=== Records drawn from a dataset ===
******
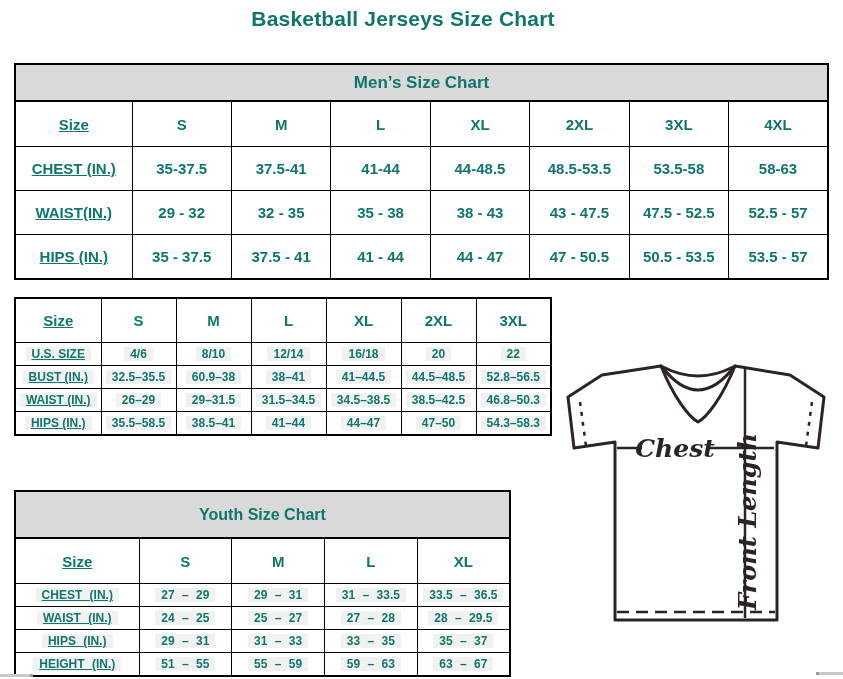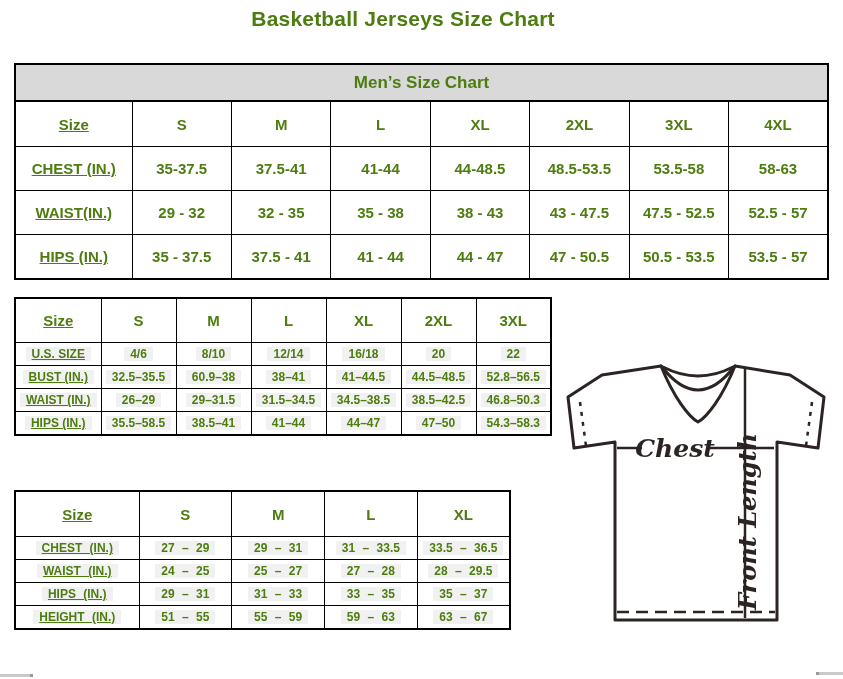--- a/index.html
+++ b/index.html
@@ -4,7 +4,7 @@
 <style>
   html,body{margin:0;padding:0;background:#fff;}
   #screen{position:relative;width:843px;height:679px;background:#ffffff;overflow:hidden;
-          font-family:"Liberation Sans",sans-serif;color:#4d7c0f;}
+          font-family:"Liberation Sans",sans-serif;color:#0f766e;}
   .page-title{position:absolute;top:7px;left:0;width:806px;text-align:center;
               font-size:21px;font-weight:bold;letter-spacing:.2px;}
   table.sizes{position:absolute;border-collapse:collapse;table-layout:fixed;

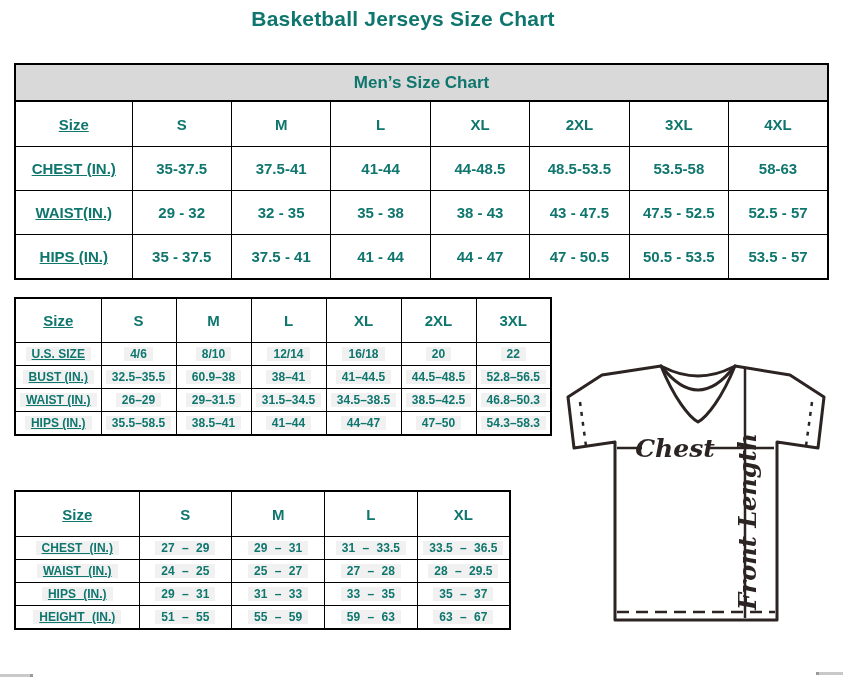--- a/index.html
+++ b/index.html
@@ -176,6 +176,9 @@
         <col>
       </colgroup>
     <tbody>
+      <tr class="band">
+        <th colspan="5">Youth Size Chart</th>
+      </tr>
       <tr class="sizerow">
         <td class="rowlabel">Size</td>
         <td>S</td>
******
=== Assignment ===
What lines of the preceding data include the string "absolute"? Pull them out.

=== Answer ===
   .page-title{position:absolute;top:7px;left:0;width:806px;text-align:center;
   table.sizes{position:absolute;border-collapse:collapse;table-layout:fixed;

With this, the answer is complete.